Looking at the larger arc, I think the trend toward multi-cloud and the cloud-smart architecture we’ve talked about will continue. In many ways, generative AI will help to accelerate this trend because it’s about uniting compute data. You have data everywhere—on the edge, in the cloud, and on-prem. You absolutely need an architecture where you can place the compute and carry out the training, fine-tuning, or inferencing anywhere.
I think we’ll see many businesses continue to move toward that cloud-smart architecture. At the same time, there will be significant work on solidifying generative AI architecture. Many startups are receiving funding for this. The jury is still out on where the durable sources of value lie in the technology stack. Some say it’s in the foundation models, and maybe it is. GPT-4 is ridiculously powerful. But we’re also seeing remarkable innovation in the open-source model space. So, the jury’s still out. Many businesses will dive into this, seeing it as a cash cow opportunity, but many probably won’t get it quite right. It’s going to be hit-and-miss.

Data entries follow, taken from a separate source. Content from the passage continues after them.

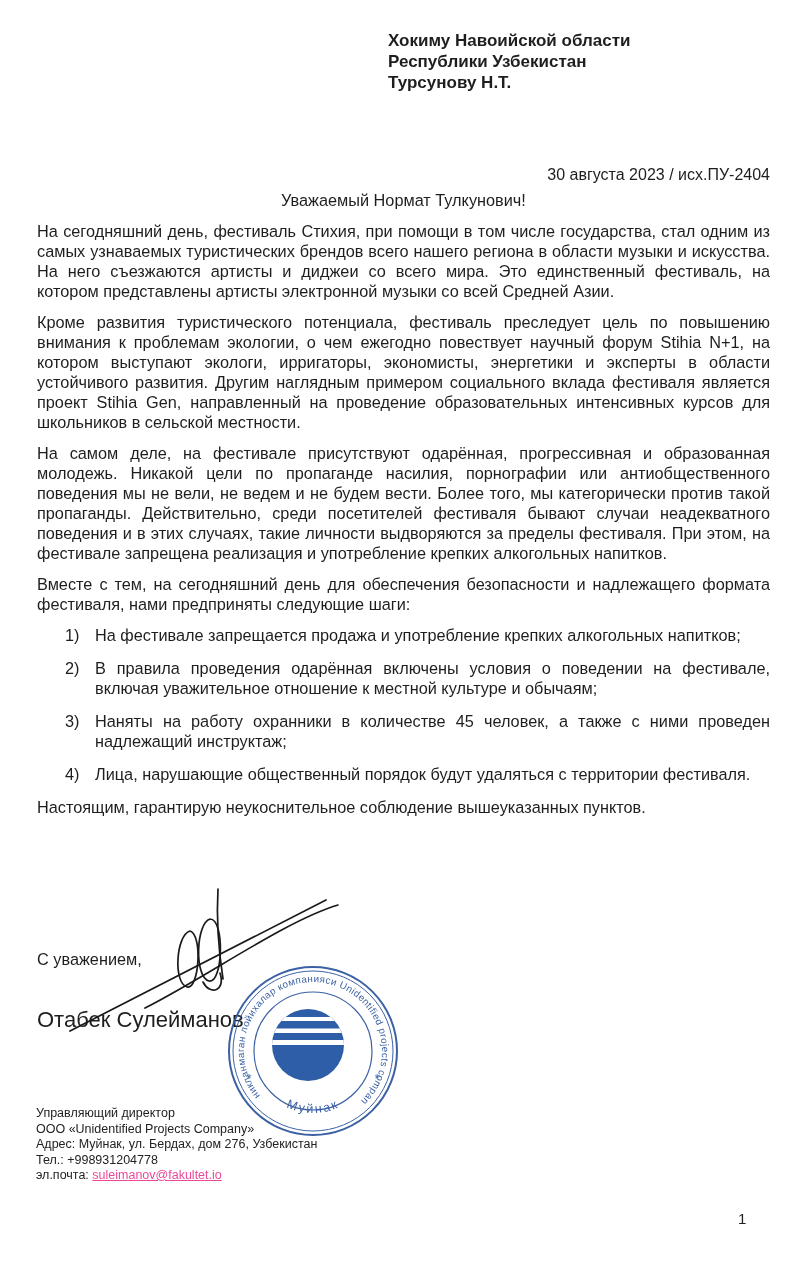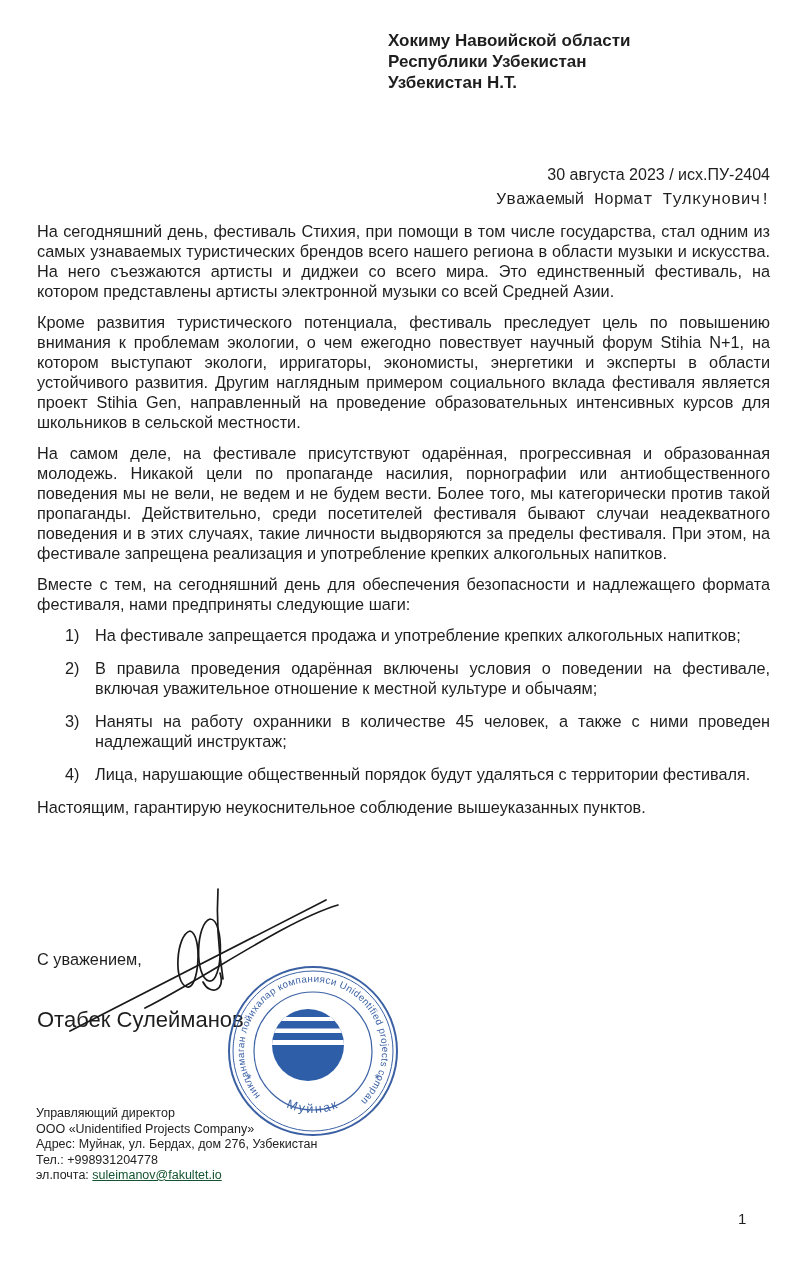"Узбекистан Н.Т." div { text: Узбекистан -> Турсунову }
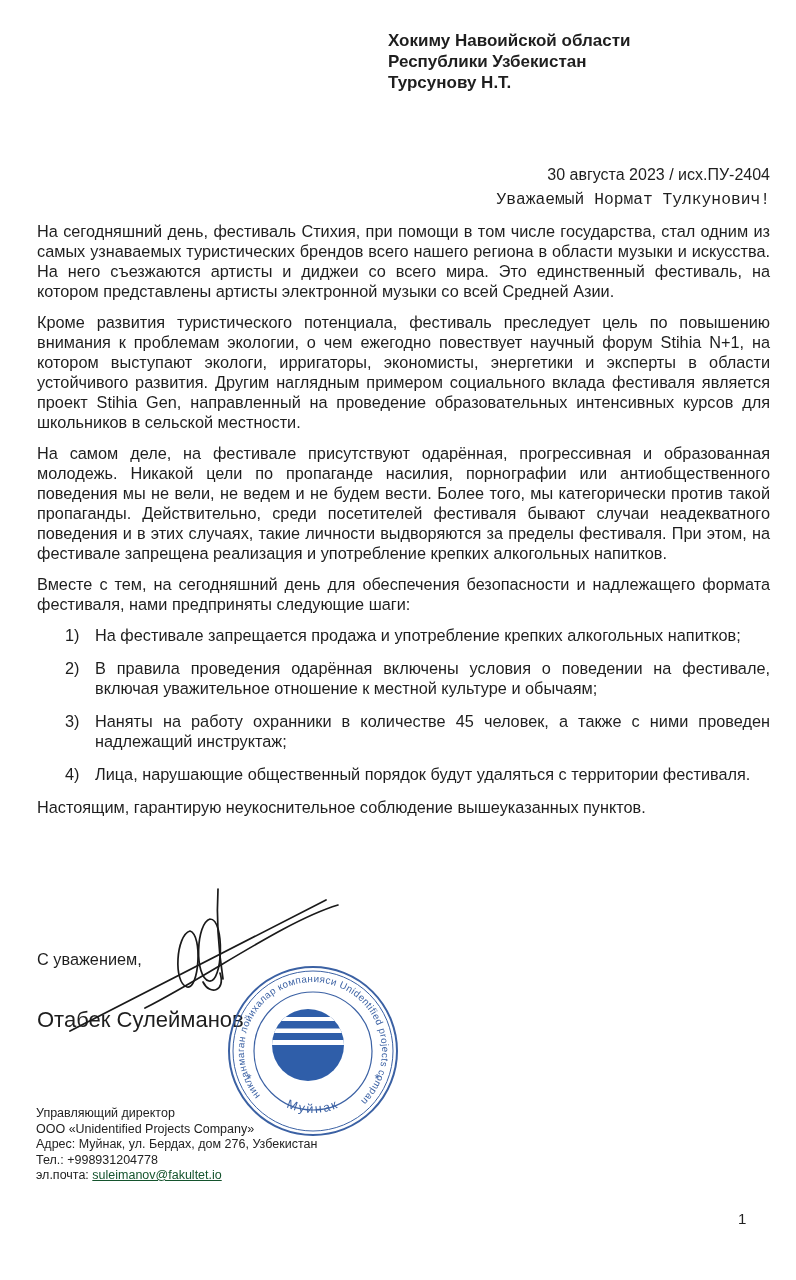"Уважаемый Нормат Тулкунович!" .content p.salutation { font-family: Liberation Mono, monospace -> none; text-align: right -> center }
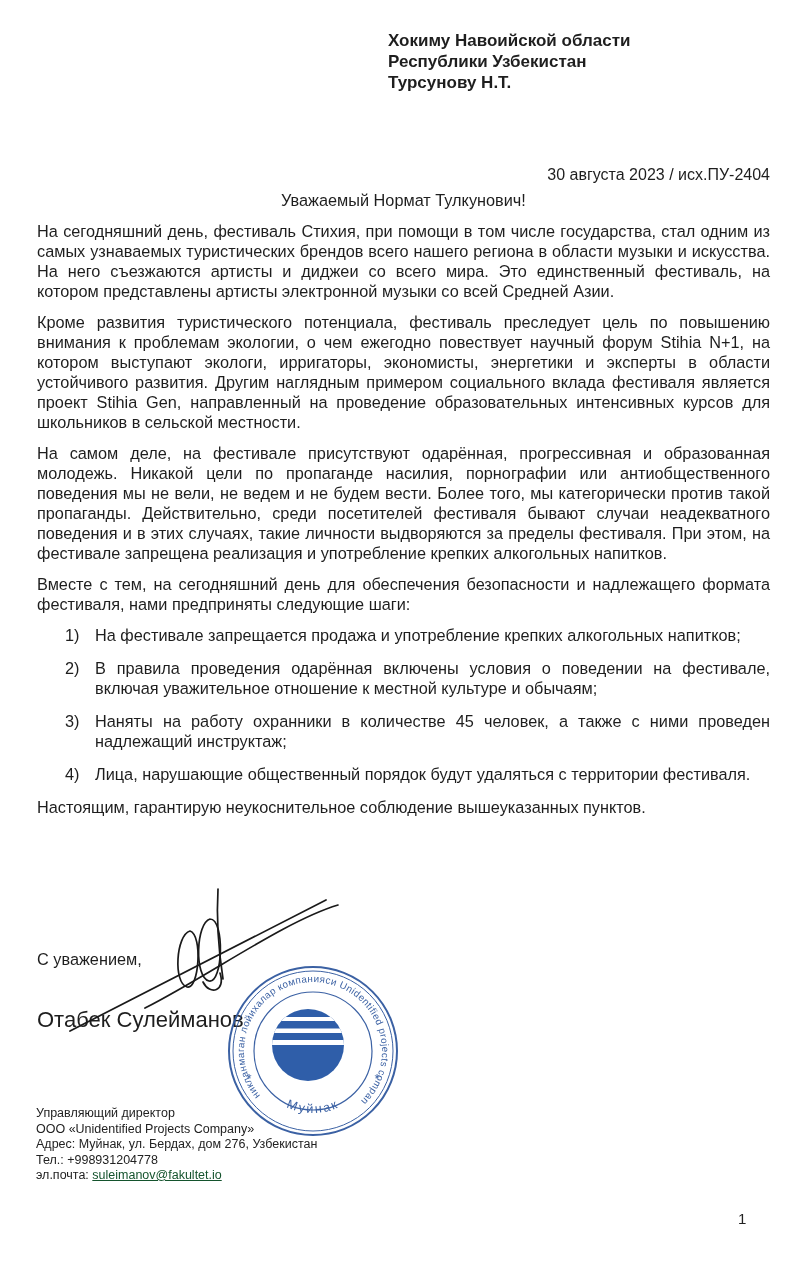"suleimanov@fakultet.io" .footer a { color: #14532d -> #ec4899 }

A lot of folks will be watching this space as a consensus starts to form. We’ll see more individuals jumping in, validating that consensus, and contributing to the standardisation around it. That’s our focus for the next few years. We’ve announced several products but haven’t released them yet. Now, we’re going to get them into customers’ hands, from an alpha or beta standpoint, work with them, gather feedback, and continue to evolve our products—both from a multi-cloud and a generative AI perspective. Honestly, it’s a three-to-five-year journey before we achieve some level of standardisation. It’s an exciting time to be part of this, as we have another chance to help people take advantage of this new technology.